With businesses cautious about the future, conserving cash, and working from home, these are not great times to be selling data center gear. Indeed, Gartner expects global spending on servers, storage, and other data center products to decline 10.3% this year.
Lenovo, though gaining share on its competitors, is feeling some of those headwinds among SMBs, according to Steve Biondi, Lenovo’s Data Center Group (DCG) channel chief for North America.
“We probably have a double-digit premium to market in SMB, but they’re not the results that we were hoping for,” he says. Though increased quote and deal registration volumes in recent weeks suggest market conditions are improving, he continues, it’ll be a while before they’re back to pre-COVID levels.
“Stimulus aside, they’re still struggling,” says Biondi of SMBs.
By extension, hardware resellers who support SMBs are “feeling pressure” too, he notes. As a result, the “partner stimulus” measures Lenovo rolled out in April, which include extended credit terms and accelerated incentive payments, will remain in effect for the foreseeable future.

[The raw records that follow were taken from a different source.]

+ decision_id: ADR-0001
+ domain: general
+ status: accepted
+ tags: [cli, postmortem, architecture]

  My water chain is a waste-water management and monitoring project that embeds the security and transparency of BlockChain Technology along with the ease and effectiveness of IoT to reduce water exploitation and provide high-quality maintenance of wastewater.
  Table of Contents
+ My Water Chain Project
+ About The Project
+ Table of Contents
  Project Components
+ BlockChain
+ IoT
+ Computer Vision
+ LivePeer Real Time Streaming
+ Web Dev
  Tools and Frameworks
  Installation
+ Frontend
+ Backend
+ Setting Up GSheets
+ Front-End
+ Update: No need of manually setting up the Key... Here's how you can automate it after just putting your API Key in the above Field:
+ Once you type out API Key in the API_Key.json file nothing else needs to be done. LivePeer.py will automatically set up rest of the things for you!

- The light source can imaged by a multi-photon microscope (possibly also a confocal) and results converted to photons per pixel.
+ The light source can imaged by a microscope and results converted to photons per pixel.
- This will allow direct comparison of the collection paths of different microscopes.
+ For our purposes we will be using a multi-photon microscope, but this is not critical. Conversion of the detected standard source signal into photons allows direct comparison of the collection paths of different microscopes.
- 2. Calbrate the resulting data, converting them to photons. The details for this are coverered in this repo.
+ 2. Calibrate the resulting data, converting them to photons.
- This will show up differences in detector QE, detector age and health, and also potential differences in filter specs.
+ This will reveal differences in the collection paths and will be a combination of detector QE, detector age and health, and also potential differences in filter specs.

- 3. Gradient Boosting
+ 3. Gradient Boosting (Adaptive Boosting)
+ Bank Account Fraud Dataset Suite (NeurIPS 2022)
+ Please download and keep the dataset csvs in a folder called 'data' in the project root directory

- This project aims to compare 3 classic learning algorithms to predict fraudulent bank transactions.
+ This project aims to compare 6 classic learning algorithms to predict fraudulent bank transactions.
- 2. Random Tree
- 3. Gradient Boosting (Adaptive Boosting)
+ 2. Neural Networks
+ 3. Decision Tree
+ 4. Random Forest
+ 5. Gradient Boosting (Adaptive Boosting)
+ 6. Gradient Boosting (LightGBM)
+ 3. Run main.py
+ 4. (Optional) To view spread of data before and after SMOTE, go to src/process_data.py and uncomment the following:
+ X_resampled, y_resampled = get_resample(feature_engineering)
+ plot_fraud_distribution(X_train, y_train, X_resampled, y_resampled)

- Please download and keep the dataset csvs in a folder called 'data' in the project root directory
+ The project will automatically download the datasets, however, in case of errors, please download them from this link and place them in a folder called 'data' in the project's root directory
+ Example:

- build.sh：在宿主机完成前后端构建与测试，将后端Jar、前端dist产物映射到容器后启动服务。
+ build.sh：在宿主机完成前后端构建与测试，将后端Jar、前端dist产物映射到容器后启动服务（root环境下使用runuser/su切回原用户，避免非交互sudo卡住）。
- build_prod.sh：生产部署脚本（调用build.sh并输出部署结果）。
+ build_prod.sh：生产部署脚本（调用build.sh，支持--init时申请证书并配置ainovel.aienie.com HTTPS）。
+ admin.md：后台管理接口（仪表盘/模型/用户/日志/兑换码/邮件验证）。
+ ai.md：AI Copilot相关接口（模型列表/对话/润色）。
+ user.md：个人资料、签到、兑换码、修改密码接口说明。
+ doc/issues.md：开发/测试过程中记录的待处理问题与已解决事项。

More targeted assistance is available on a case-by-case basis for resellers as well, as it has been since the spring. “We have very regular conversations with partners big and small and ask them, ‘what can we do to help you?'” Biondi says. “We’re going to continue to maintain that.”
Despite the challenges Lenovo and its channel have contended with this year, Biondi is pleased with the progress his team has made since launching a revamped data center partner program designed to make rising to higher tiers more profitable, and hence attractive. The number of members at the top-of-the-pyramid Platinum level has doubled, in fact, in a little over seven months.
A deeper coverage model, also introduced this year, is getting partners more interaction with Lenovo account reps as well, according to Biondi. “You can change your program, but if you don’t have people to help it, it’s meaningless,” he says.
A new partner portal, which provides sales, marketing, training, and support resources for both DCG and Lenovo’s Client Computing Group in one place, meanwhile, debuted in July, and the supply chain slowdowns that have plagued some hardware makers this year haven’t been a problem for Lenovo, according to Biondi.
“Deals are perishable, customers have immediate needs, and since we can satisfy them very quickly, more and more partners are gravitating to do business with us,” he says.
Lenovo has introduced new data center products in recent months too. Those include hyperconverged infrastructure solutions developed in partnership with Nutanix, Microsoft, and VMware, among others, and systems for high-performance computing and artificial intelligence workloads unveiled this week.
In addition, Lenovo added support for the customer edition of SAP HANA Enterprise Cloud to its TruScale infrastructure-as-a-service platform late last month. Even bigger enhancements are coming to TruScale soon.
“We’ll be announcing some huge improvements to our as-a service-model around January,” says Biondi.
Though he declined to say more for now, Biondi believes those changes plus the others already in place will put Lenovo in a good position to take advantage when steady, reliable growth returns to the data center space.
“If you have a good foundation, everything will be all right,” he says. “I think our play, and our strategy, and our programs are the right foundation.”